WYT are getting tough on staff, printing off charts to demonstrate failings in recording etc which may reflect badly on PSA, but in reality, the performance charts are artificial, as the monitoring system makes no allowances for things we cannot actually achieve, with the best will in the world and so all it does is demoralise staff.

Now if you fling all this into the mix of Crams to delius, new templates for everything, r-OASys, all of which are still throwing up all kinds of glitches, and TR on top....I am surprised WY staff have battled on, or maybe we are just ahead of the game, and things can hardly get any worse.

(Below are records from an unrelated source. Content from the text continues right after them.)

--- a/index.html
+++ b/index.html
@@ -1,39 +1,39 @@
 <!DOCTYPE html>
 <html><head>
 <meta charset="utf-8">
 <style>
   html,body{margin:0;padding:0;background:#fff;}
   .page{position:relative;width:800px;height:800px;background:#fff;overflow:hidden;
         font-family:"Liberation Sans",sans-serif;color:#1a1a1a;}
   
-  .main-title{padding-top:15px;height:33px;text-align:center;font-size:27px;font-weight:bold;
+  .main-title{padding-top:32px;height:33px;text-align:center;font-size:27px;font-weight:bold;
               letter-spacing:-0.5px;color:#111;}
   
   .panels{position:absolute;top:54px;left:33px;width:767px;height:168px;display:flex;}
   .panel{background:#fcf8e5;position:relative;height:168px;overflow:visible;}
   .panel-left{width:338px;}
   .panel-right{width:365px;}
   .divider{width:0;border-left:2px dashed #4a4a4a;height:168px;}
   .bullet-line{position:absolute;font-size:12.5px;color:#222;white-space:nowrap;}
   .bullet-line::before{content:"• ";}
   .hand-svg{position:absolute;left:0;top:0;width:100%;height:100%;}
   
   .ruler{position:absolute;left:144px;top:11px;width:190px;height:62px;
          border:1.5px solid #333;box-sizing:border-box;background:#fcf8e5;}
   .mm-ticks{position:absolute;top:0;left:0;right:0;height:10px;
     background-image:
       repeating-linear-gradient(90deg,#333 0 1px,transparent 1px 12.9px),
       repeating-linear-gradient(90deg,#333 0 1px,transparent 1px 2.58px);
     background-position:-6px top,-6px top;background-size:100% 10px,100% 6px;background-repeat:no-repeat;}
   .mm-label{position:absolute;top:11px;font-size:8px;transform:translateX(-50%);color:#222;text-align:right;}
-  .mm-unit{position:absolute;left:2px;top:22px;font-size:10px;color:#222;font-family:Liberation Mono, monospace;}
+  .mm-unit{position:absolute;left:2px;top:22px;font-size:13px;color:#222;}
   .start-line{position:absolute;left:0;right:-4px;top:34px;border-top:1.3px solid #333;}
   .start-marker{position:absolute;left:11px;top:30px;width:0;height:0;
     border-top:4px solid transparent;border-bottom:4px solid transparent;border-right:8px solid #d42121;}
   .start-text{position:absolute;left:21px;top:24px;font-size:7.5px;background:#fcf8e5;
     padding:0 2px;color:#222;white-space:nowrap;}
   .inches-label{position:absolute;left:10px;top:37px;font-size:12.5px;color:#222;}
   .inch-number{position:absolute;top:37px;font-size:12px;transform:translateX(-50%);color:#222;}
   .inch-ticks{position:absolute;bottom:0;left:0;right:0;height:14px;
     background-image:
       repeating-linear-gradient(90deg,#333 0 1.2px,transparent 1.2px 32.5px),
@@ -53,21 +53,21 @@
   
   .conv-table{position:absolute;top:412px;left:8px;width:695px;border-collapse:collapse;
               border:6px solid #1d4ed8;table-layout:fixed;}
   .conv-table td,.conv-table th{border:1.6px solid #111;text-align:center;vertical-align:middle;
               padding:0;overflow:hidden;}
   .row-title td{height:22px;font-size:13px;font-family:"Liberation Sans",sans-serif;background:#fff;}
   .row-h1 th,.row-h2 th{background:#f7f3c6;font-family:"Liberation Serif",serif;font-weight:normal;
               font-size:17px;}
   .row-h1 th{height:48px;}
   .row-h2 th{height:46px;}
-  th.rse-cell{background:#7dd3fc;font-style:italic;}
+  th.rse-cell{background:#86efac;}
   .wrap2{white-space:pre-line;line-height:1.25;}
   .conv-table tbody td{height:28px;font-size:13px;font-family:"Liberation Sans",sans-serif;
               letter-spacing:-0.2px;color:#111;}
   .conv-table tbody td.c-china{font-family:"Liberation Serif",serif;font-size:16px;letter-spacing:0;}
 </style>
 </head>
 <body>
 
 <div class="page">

You put in a lot of detail in there, and I kind of followed it (some of it), and thanks for trying to explain it. But doesn't all the evidence suggest that it is one to one work and relationships that makes the difference? Not groups, activities and blunt interventions? That is my experience and I think it's the message of desistance research. Sounds like you are trying to get square pegs in round holes...that surely is a very expensive route to failure. Maybe a Freedom of Information request might prove or disprove that?.

Sounds reminiscent of a work fare type scenario whereby a schedule of tasks was presented to the claimant by the PbR agency to facilitate eligibility for benefits. The catch? It was never achievable. Not meeting the criteria led to sanction, whereas anyone claiming to have completed all the tasks was sanctioned (& in some cases referred for prosecution) for fraud. The financial benefit to the agency was its success in detecting fraudulent claims, a prized criteria worth more than being successful with the client.

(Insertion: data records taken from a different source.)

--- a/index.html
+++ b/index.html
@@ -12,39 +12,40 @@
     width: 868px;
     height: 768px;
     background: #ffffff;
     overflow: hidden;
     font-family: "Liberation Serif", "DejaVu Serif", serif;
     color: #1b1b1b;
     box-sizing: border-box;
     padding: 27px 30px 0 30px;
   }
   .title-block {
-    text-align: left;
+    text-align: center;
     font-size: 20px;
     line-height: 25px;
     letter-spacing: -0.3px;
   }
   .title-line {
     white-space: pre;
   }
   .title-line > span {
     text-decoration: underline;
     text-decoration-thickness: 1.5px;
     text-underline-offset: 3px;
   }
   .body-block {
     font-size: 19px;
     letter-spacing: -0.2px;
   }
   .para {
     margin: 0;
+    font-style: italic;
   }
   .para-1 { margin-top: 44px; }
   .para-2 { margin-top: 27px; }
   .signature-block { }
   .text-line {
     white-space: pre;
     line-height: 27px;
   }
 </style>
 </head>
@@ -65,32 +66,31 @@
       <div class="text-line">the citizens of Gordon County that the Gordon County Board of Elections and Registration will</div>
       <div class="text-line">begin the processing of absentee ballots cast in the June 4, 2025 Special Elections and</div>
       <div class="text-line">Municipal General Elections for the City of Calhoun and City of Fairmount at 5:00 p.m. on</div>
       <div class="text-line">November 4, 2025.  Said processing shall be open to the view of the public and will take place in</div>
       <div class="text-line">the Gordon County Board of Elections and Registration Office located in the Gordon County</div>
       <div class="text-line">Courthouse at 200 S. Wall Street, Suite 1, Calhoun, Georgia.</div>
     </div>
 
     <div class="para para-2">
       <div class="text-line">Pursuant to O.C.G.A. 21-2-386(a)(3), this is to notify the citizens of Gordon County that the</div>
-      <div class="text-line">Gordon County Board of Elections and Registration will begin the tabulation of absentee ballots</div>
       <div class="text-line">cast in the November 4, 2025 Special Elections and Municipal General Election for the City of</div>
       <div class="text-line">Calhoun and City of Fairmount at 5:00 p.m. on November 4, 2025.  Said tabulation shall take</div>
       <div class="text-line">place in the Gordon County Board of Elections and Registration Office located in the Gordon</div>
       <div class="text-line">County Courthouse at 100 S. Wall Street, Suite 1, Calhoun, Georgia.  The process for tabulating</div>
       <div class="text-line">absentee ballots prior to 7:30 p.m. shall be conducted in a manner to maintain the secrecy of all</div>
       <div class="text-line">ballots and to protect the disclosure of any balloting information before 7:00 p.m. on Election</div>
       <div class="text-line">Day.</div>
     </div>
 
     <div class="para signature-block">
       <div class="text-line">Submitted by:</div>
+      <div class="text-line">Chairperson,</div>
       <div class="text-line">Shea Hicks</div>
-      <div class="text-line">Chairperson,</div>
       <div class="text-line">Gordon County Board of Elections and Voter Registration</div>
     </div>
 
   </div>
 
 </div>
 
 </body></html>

The wiles of the cash hungry are beyond our wildest imaginations. And even holier-than-thou MPs like Blunkett take the shilling.

Maybe we pay a retainer to our most innovative clients in return for ideas as to how to maximise profit in the shark infested world of dodgy business?

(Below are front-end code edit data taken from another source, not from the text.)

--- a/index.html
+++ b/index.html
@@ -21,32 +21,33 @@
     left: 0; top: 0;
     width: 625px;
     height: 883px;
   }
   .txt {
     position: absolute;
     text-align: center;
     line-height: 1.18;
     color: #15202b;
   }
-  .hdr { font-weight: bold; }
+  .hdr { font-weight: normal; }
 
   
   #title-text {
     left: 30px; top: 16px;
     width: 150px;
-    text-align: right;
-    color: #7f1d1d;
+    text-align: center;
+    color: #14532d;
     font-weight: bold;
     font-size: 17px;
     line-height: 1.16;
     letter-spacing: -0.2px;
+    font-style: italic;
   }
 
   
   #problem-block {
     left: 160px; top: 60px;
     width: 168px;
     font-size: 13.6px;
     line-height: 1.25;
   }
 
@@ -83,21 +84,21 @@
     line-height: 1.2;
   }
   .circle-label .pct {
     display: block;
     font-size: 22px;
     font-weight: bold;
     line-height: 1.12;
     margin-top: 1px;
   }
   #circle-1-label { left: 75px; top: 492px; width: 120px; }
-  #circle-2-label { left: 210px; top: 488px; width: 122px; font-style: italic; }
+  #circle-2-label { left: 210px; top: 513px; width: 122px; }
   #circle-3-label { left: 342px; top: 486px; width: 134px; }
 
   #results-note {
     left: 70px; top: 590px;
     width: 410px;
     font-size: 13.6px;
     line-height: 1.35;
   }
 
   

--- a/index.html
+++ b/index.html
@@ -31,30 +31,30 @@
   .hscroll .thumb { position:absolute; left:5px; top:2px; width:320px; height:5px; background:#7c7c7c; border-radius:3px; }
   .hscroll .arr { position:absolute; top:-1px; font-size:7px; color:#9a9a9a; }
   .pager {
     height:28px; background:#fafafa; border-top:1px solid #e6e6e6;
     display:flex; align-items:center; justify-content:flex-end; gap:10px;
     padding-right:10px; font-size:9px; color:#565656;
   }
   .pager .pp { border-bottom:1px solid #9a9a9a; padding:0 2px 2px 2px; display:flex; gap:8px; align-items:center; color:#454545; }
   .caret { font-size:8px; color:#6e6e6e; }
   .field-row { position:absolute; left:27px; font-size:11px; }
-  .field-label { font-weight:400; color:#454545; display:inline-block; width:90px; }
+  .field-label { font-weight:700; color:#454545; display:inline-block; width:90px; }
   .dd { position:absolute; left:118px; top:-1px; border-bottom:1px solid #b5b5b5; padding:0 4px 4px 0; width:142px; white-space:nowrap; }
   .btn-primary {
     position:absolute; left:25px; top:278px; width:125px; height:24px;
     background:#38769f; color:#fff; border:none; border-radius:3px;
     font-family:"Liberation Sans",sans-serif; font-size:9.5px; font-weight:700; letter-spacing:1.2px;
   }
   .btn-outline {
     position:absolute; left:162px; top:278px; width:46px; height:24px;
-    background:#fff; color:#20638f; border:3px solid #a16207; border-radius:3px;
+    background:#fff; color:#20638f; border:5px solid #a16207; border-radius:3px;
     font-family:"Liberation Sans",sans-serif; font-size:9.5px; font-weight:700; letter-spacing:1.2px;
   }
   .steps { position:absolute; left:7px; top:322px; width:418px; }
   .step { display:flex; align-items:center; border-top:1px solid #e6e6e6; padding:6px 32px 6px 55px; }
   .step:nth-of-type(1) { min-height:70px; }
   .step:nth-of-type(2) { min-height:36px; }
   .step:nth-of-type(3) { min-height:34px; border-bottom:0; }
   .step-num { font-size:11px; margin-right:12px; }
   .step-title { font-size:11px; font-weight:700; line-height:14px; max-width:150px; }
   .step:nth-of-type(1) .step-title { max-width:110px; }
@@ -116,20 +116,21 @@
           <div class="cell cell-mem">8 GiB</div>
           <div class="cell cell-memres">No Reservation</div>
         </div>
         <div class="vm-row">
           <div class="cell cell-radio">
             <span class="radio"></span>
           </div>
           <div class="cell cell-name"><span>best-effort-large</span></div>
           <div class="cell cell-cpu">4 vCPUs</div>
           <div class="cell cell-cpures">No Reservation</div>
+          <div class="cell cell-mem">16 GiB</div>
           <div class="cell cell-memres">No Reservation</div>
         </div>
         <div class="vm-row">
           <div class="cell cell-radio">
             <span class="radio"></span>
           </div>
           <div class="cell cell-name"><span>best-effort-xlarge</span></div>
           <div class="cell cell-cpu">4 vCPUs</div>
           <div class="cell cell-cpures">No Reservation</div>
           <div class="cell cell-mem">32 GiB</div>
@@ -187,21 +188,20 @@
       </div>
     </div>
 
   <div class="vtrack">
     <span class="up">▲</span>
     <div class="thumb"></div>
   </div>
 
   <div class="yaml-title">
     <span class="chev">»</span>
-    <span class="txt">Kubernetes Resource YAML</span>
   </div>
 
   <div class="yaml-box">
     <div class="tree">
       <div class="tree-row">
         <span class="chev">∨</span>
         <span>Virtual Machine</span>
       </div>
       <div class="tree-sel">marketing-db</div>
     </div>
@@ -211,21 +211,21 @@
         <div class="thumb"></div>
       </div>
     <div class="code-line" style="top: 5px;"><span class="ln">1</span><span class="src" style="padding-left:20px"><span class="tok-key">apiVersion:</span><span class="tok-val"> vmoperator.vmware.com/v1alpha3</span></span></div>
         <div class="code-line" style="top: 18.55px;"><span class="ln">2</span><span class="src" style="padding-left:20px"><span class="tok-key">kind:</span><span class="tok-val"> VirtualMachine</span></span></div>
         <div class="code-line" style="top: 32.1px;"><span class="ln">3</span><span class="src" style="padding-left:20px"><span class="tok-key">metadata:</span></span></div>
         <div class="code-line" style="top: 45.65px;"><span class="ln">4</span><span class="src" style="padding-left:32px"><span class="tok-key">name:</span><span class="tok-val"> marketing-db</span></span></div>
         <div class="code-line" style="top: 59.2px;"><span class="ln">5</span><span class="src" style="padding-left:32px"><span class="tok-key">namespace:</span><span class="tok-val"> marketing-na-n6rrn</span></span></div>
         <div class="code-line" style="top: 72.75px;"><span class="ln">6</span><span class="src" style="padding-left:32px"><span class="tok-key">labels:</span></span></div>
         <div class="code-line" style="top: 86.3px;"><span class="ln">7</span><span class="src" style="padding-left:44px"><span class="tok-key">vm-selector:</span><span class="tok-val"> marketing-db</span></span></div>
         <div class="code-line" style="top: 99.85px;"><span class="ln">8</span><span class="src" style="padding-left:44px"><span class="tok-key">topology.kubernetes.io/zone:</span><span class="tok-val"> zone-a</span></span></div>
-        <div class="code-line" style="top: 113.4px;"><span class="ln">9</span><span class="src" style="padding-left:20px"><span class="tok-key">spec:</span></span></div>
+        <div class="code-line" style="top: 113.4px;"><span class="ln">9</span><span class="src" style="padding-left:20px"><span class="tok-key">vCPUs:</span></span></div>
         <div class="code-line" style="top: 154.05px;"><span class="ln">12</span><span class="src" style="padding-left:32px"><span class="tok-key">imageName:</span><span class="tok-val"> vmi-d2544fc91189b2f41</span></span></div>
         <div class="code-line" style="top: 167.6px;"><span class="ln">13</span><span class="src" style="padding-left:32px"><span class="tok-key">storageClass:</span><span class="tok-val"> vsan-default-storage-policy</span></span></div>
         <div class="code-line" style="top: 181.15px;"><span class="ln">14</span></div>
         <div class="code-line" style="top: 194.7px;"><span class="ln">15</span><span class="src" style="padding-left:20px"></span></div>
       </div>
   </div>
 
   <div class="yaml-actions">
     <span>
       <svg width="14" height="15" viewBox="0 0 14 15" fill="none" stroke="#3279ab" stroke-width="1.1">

I started the thread re WYPT and 'PSA'. I am guessing that anon at 20:57 is currently employed by the same Trust . .too much inside information to be an outsider. My aim was not to educate re 'Activity Requirements' . . you'll all get that soon enough! but more to highlight the extent to which senior management has colluded with MOJ in the whole process of TR.

Vast resources, both staff and finance, have been pumped into making sure PSA is up and running. Alongside this similar resources have been used to make a 'Mutual' bid for the CRC. 'PSA' had been in the planning for months before roll out and needed the authority from Judges in the WY area. Similarly specialist 'low risk' teams were created and PSO's were recruited on temporary contracts specifically to manage low risk service - users.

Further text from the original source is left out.